- [Problem statement]: Write out every line exactly, from the start of the records below to the line with "tax: 720.89 -> 623.50", and stop there. Don't write out the pictures.

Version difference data

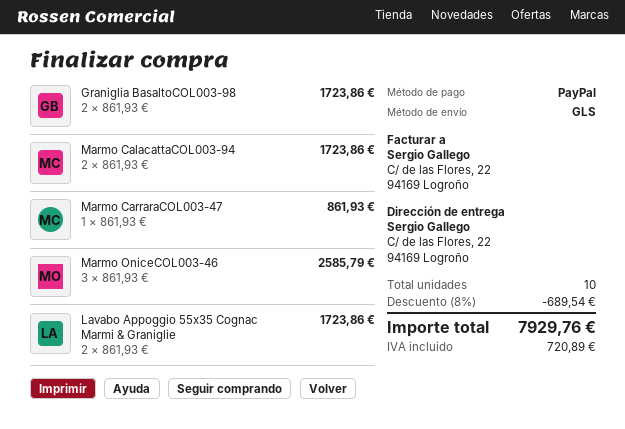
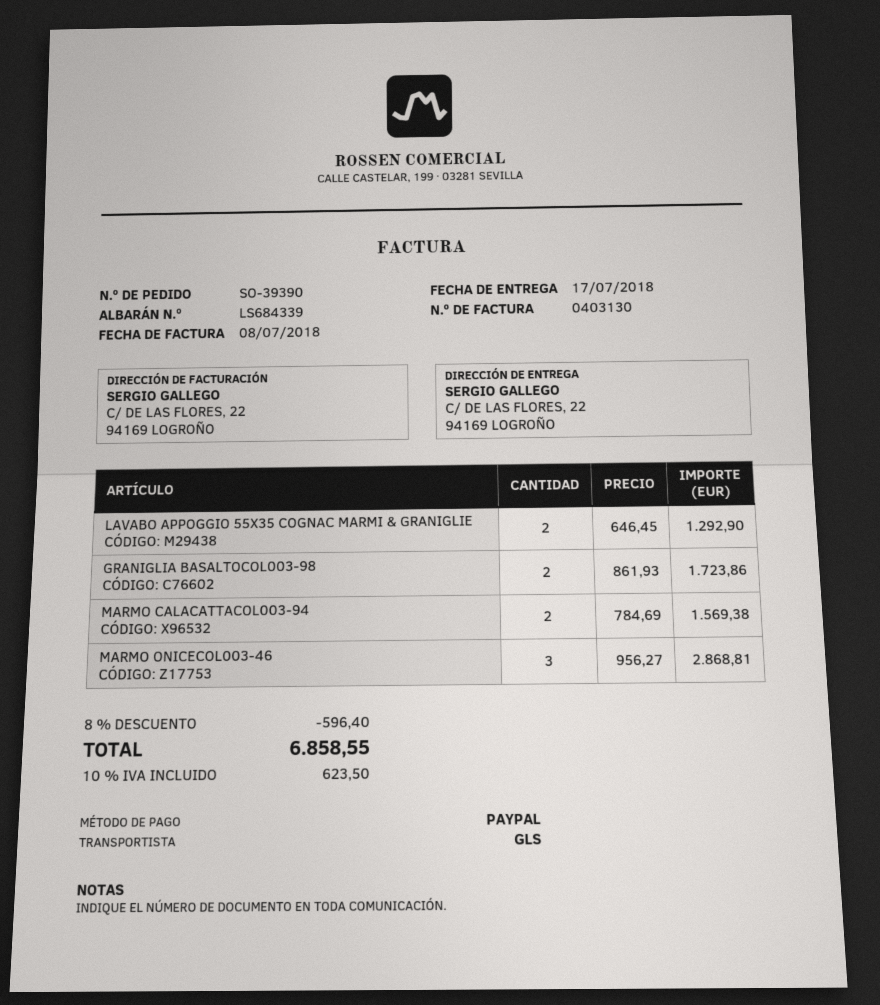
Marmo CalacattaCOL003-94: 2 x 861.93 = 1723.86 -> 2 x 784.69 = 1569.38
Marmo CarraraCOL003-47: 1 x 861.93 = 861.93 -> none
Marmo OniceCOL003-46: 3 x 861.93 = 2585.79 -> 3 x 956.27 = 2868.81
Lavabo Appoggio 55x35 Cognac Marmi & Graniglie: 2 x 861.93 = 1723.86 -> 2 x 646.45 = 1292.90
discount: 8% = 689.54 -> 8% = 596.40
tax: 720.89 -> 623.50
total: 7929.76 -> 6858.55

- [Answer area]:
Marmo CalacattaCOL003-94: 2 x 861.93 = 1723.86 -> 2 x 784.69 = 1569.38
Marmo CarraraCOL003-47: 1 x 861.93 = 861.93 -> none
Marmo OniceCOL003-46: 3 x 861.93 = 2585.79 -> 3 x 956.27 = 2868.81
Lavabo Appoggio 55x35 Cognac Marmi & Graniglie: 2 x 861.93 = 1723.86 -> 2 x 646.45 = 1292.90
discount: 8% = 689.54 -> 8% = 596.40
tax: 720.89 -> 623.50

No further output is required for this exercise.